Anna Matthews is infuriated Network Rail has allocated £70m to help the foreign contenders develop their bids
Yet she claims her own cutting-edge business, which has developed an advanced real-time computer-controlled train signalling system, has been shunted into the sidings and dropped from the bidding.
The ability to speak truth unto power is yet another reason why we need more Women in Rail!
Tuesday, 4 February 2014
What has Captain Deltic got his pistons in a twist about now?
@ClareMoriarty. @ philiprutnam @holdmch @eastcoastuk When a Transport Minister gets it totally wrong on access charges who fed him duff gen?Eye thinks we should be told!

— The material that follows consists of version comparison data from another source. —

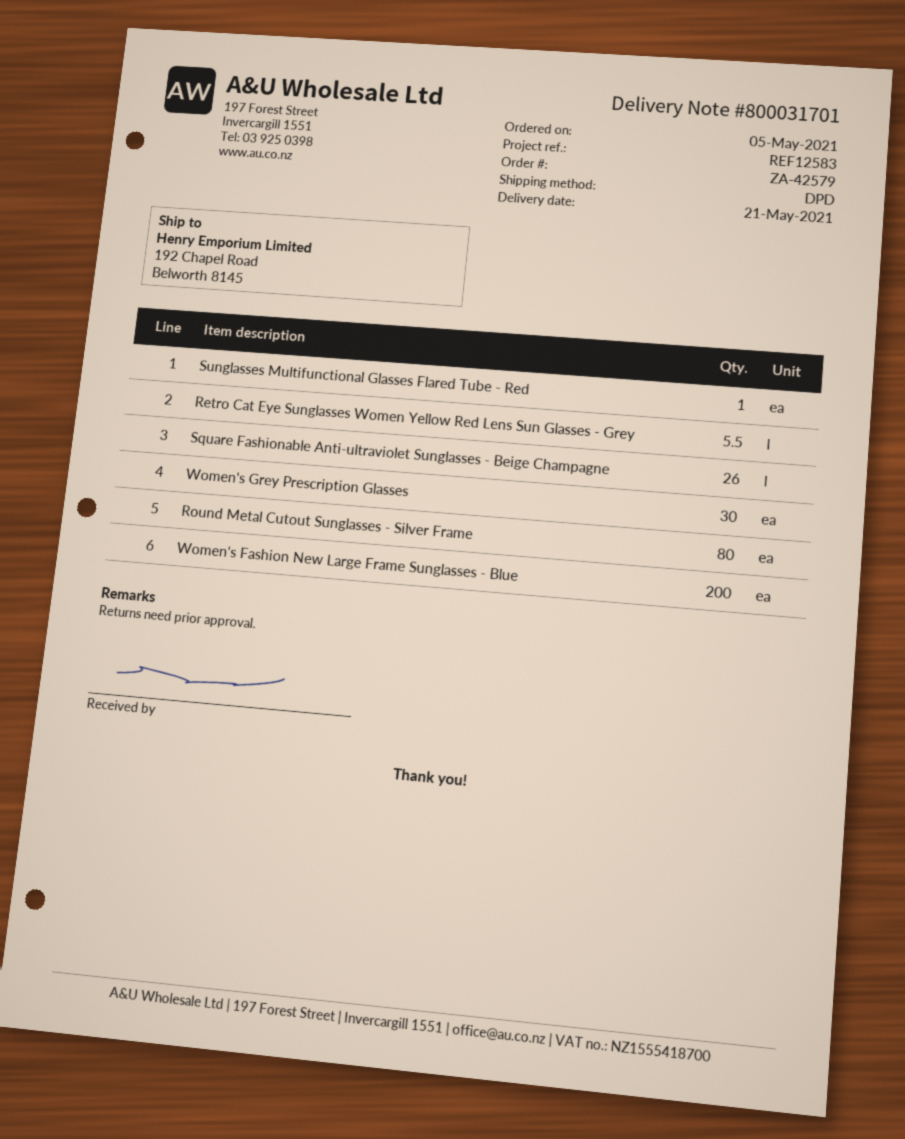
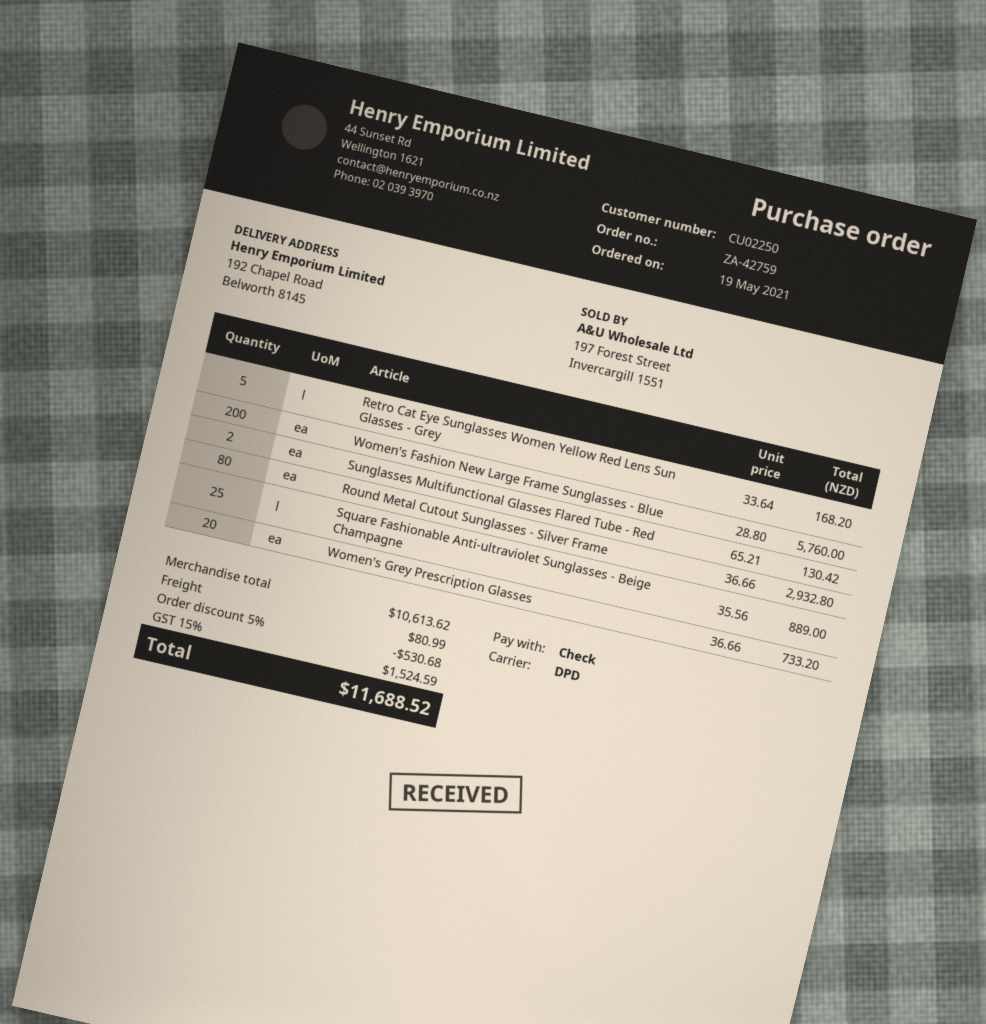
order number: ZA-42579 -> ZA-42759
order date: 2021-05-05 -> 2021-05-19
Sunglasses Multifunctional Glasses Flared Tube - Red: 1 -> 2
Retro Cat Eye Sunglasses Women Yellow Red Lens Sun Glasses - Grey: 5.5 -> 5
Square Fashionable Anti-ultraviolet Sunglasses - Beige Champagne: 26 -> 25
Women's Grey Prescription Glasses: 30 -> 20

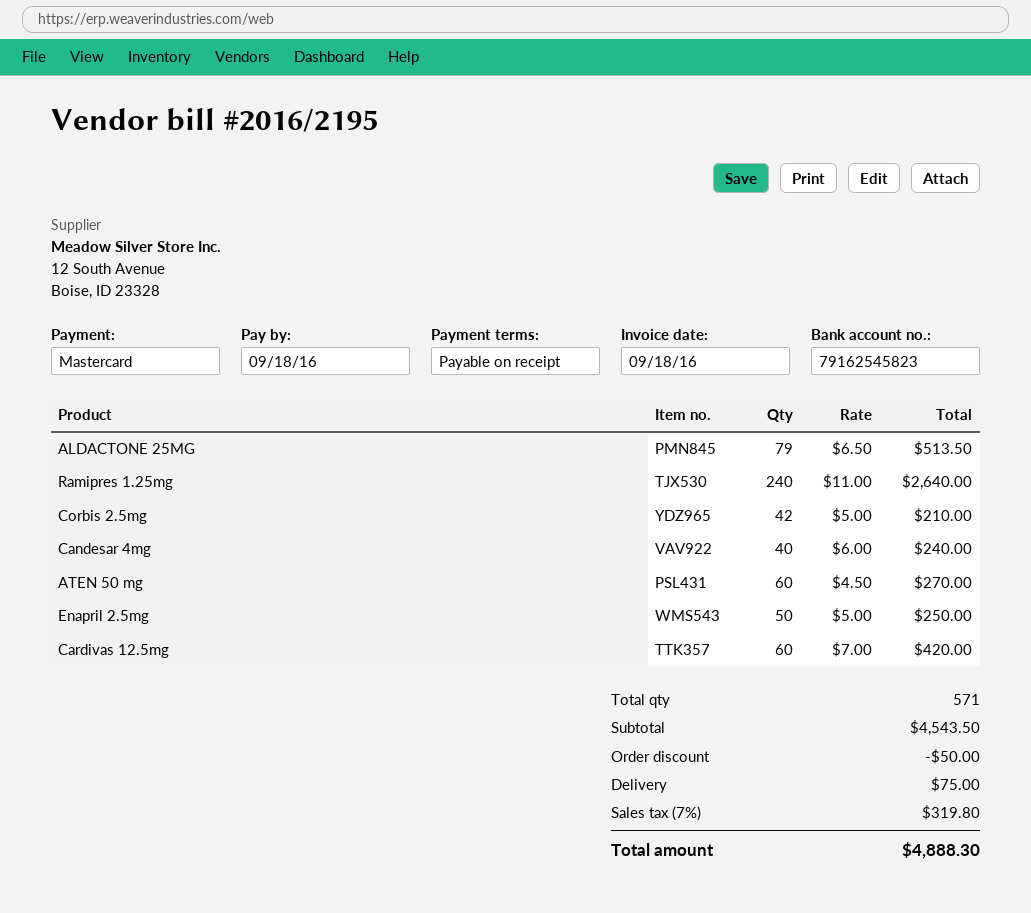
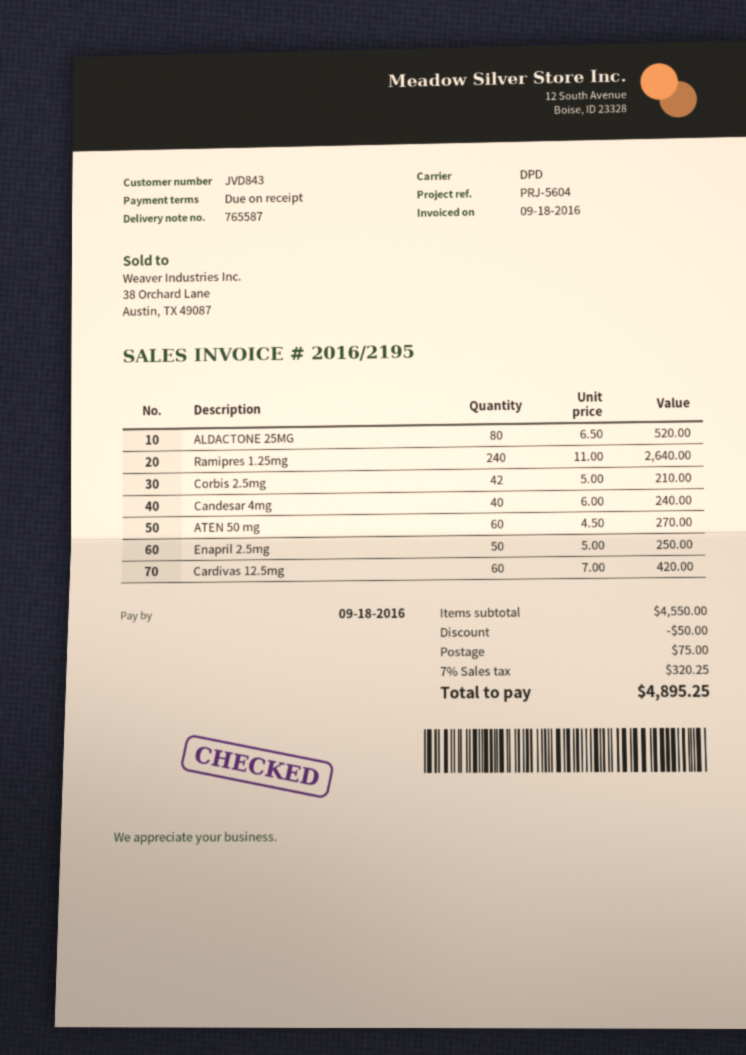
ALDACTONE 25MG: 79 x 6.50 = 513.50 -> 80 x 6.50 = 520.00
subtotal: 4543.50 -> 4550.00
tax: 7% = 319.80 -> 7% = 320.25
total: 4888.30 -> 4895.25

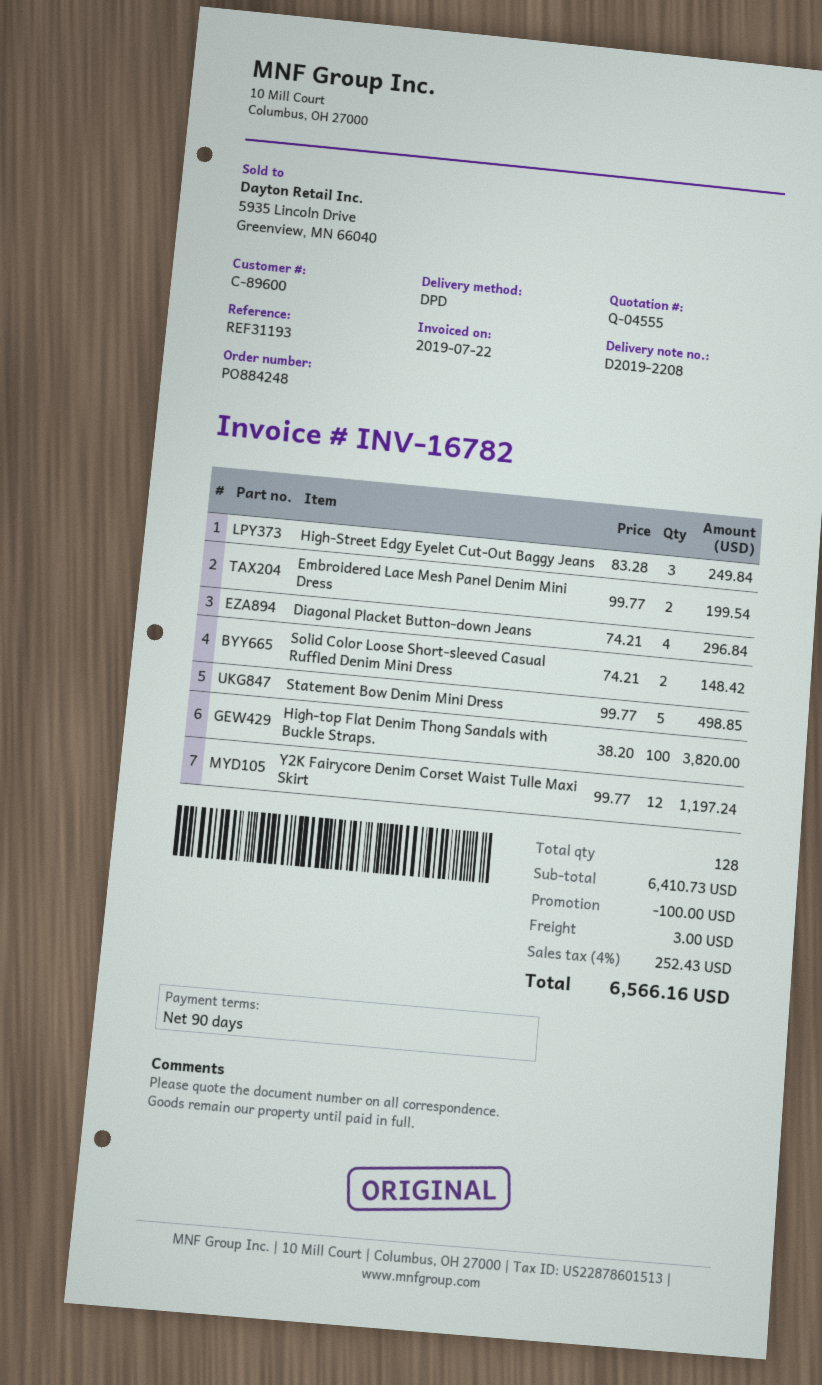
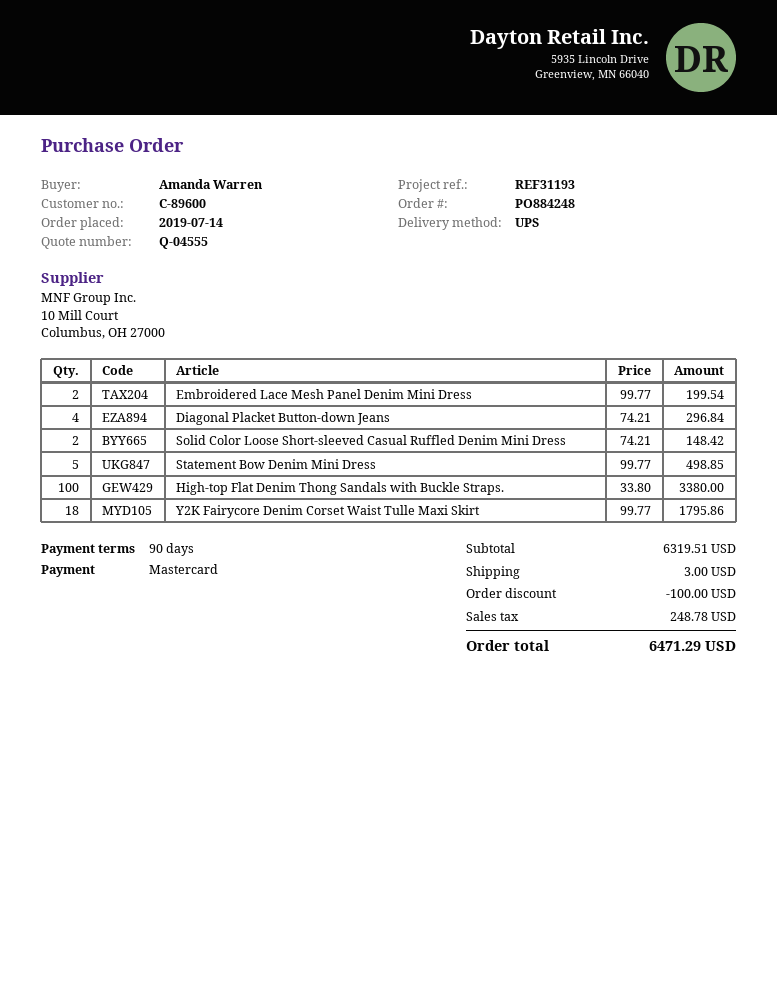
shipping method: DPD -> UPS
High-Street Edgy Eyelet Cut-Out Baggy Jeans: 3 x 83.28 = 249.84 -> none
High-top Flat Denim Thong Sandals with Buckle Straps.: 100 x 38.20 = 3820.00 -> 100 x 33.80 = 3380.00
Y2K Fairycore Denim Corset Waist Tulle Maxi Skirt: 12 x 99.77 = 1197.24 -> 18 x 99.77 = 1795.86
subtotal: 6410.73 -> 6319.51
tax: 252.43 -> 248.78
total: 6566.16 -> 6471.29

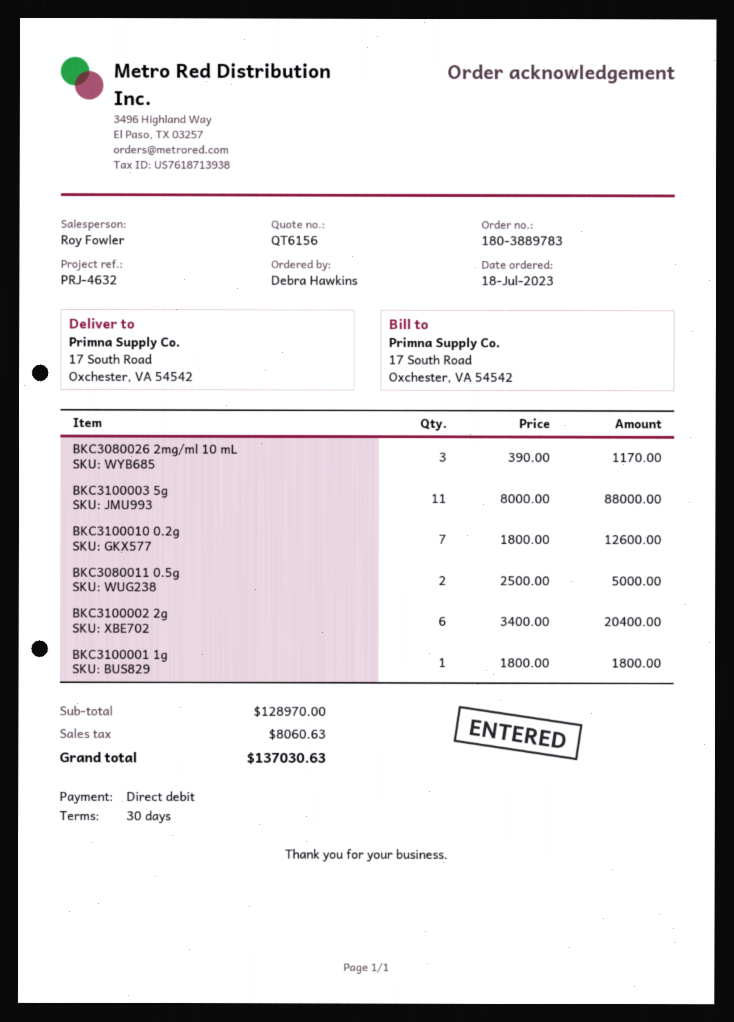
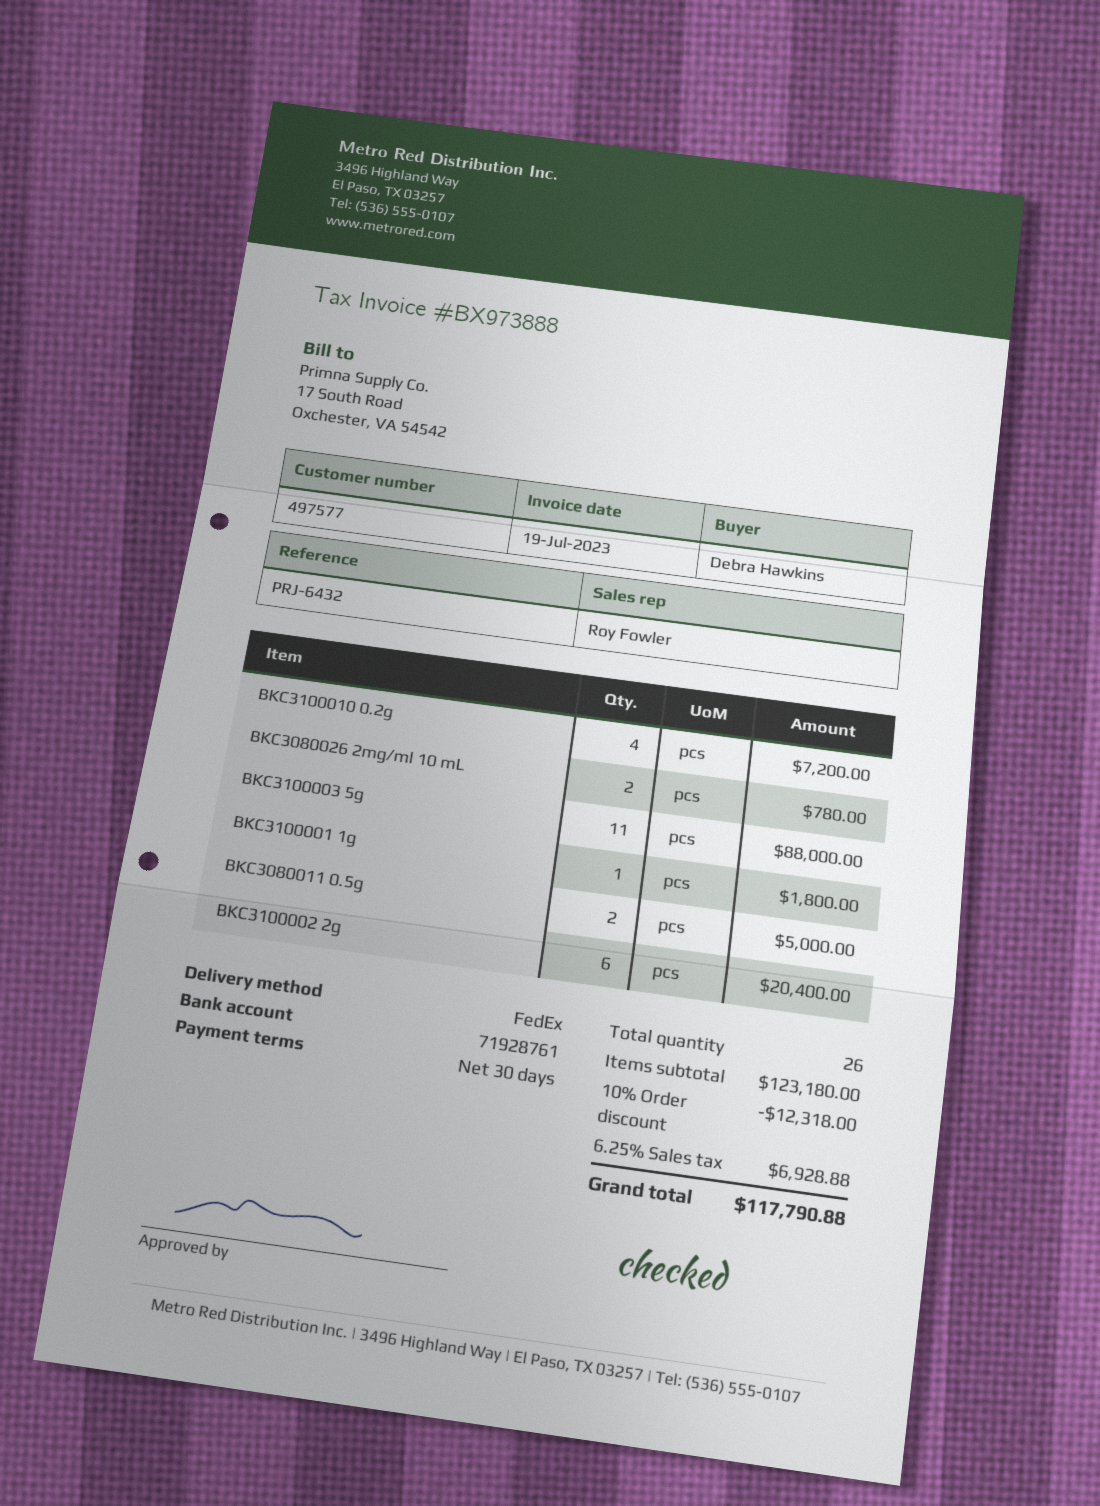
reference: PRJ-4632 -> PRJ-6432
BKC3080026 2mg/ml 10 mL: 3 for 1170.00 -> 2 for 780.00
BKC3100010 0.2g: 7 for 12600.00 -> 4 for 7200.00
subtotal: 128970.00 -> 123180.00
discount: none -> 10% = 12318.00
tax: 8060.63 -> 6928.88
total: 137030.63 -> 117790.88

— Roger Ford (@Captain_Deltic) February 4, 2014
UPDATE: This from the latest edition of Rail Business Intelligence, in in-boxes across the industry this very afternoon...
The minister later appeared to suggest that the publicly-operated ICEC franchise had been made to look more successful than it actually was.
"We all know that despite a lot of talk about DOR, frankly their punctuality was the worst of the long-distance operators, we can talk about the access charge costs where they got a considerable benefit when they took over, so we’ve got to be careful about comparison from line to line’, he said.
"Once one starts to examine certain figures that people are quoting they don’t always bear up in quite the same way".
When RBI pointed out that East Coast was currently meeting its punctuality targets unlike NR on the ECML (RBI454 p4), Hammond replied
"although East Coast’s satisfaction rating has gone up in terms of sheer punctuality numbers against the other long-distance operators, it is a simple matter of fact that it’s the worst-performing at the moment.
"There may be all sorts of reasons for that but it is also true that their access charges, for one reason and another, are lower than others.’
"All I’m saying is that you’ve got to be very careful about comparisons and you’ve got to remember that when it was set up it was deliberately set up to stabilise the railway, to provide a service and to make sure that we did our statutory duty. It was never intended to be a long-term operation".
Does the ORR know that it has been gifting the nationalised operator preferential track access charges?
Or is the minister perhaps talking through his hat?